> What you have to do:
Check each line of the listing for the string "with". Copy those where it appears.

> Data for the task:
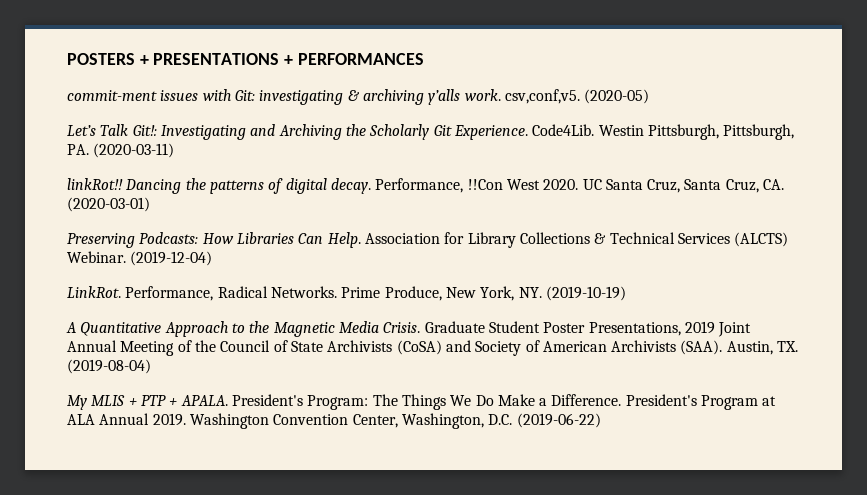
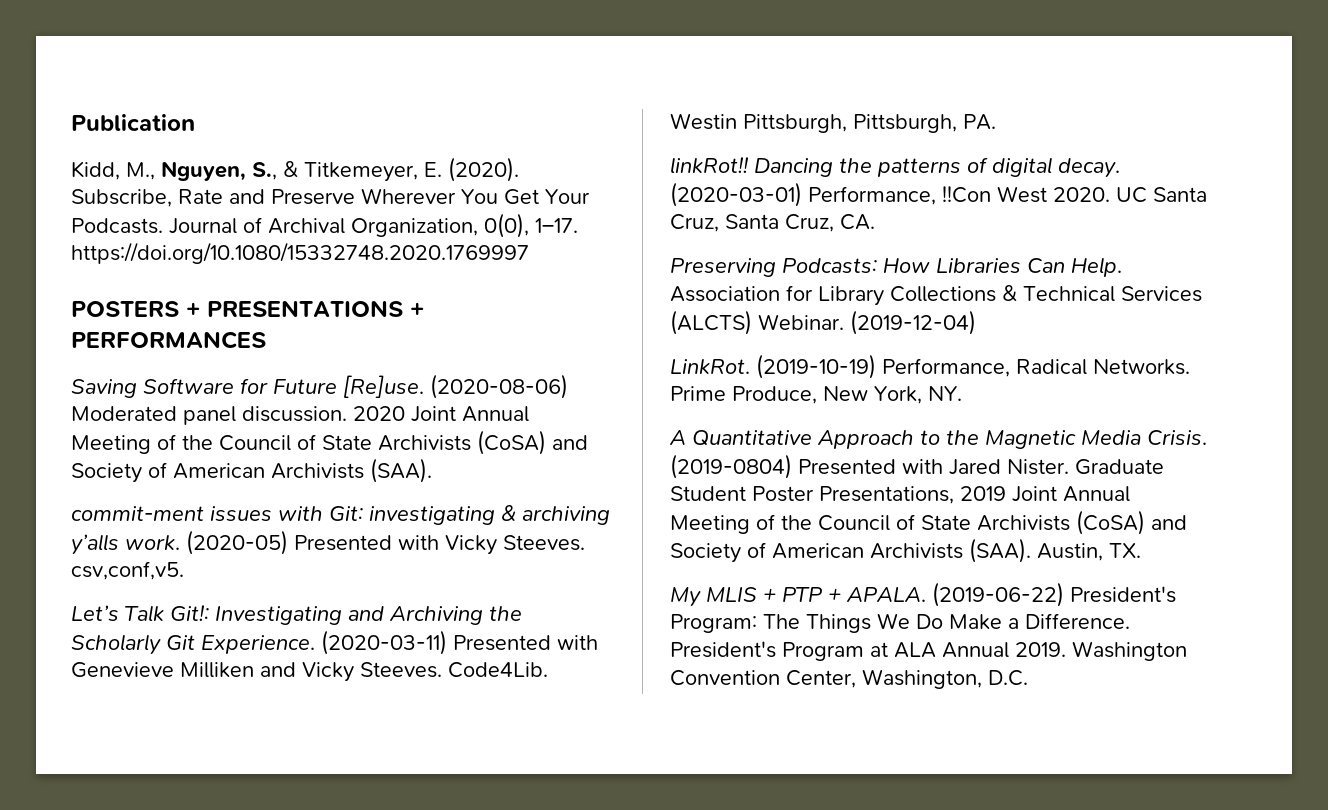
(67, 59) none -> [71,114,195,131] [71,157,519,182] [71,188,590,207] [71,213,578,238] [71,242,529,264] Publication // Kidd, M., Nguyen, S., & Titkemeyer, E. (2020). Subscribe, Rate and Preserve Wherever You Get Your Podcasts. Journal of Archival Organization, 0(0), 1–17. https://doi.org/10.1080/15332748.2020.1769997 //
(424, 59) none -> [71,374,568,399] [71,406,529,425] [71,430,588,455] [71,458,432,483] // Saving Software for Future [Re]use. (2020-08-06) Moderated panel discussion. 2020 Joint Annual Meeting of the Council of State Archivists (CoSA) and Society of American Archivists (SAA).
(501, 95) none -> [186,530,585,555] (2020-05) Presented with Vicky Steeves.
[584,89,650,104] (2020-05) -> (184, 570) none
(528, 132) none -> [321,630,598,655] [71,662,442,682] (2020-03-11) Presented with Genevieve Milliken and Vicky Steeves.
[93,143,175,158] (2020-03-11) -> (996, 122) none
(371, 186) none -> [670,182,802,207] (2020-03-01)
[67,197,150,212] (2020-03-01) -> (875, 222) none
(121, 292) none -> [756,354,876,379] (2019-10-19)
[545,286,626,301] (2019-10-19) -> (962, 393) none
(421, 327) none -> [670,454,1069,479] (2019-0804) Presented with Jared Nister.
[67,359,151,374] (2019-08-04) -> (1141, 550) none
(228, 400) none -> [932,582,1064,607] (2019-06-22)
[516,413,601,428] (2019-06-22) -> (1028, 678) none

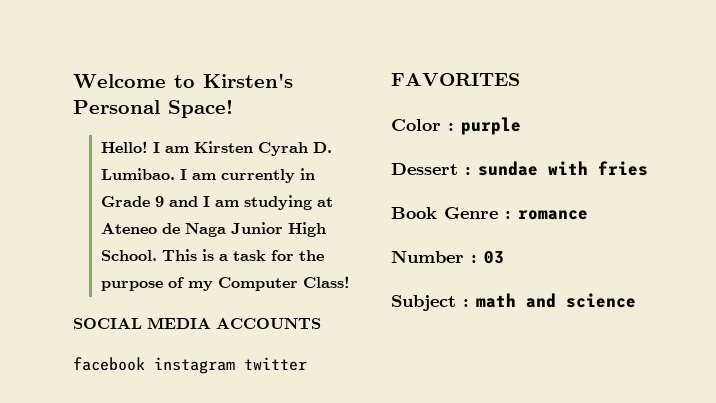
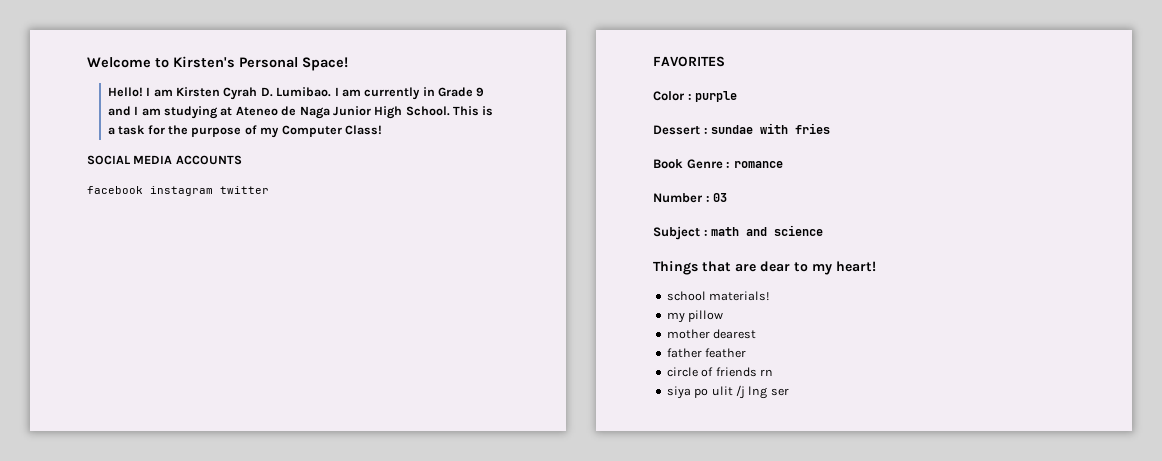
(636, 300) none -> [653,261,876,275] [666,291,770,301] [666,310,724,323] [666,329,757,339] [666,348,747,358] [666,367,773,377] [666,385,789,399] // Things that are dear to my heart! // school materials! // my pillow // mother dearest // father feather // circle of friends rn // siya po ulit /j lng ser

> Task result:
(501, 95) none -> [186,530,585,555] (2020-05) Presented with Vicky Steeves.
(528, 132) none -> [321,630,598,655] [71,662,442,682] (2020-03-11) Presented with Genevieve Milliken and Vicky Steeves.
(421, 327) none -> [670,454,1069,479] (2019-0804) Presented with Jared Nister.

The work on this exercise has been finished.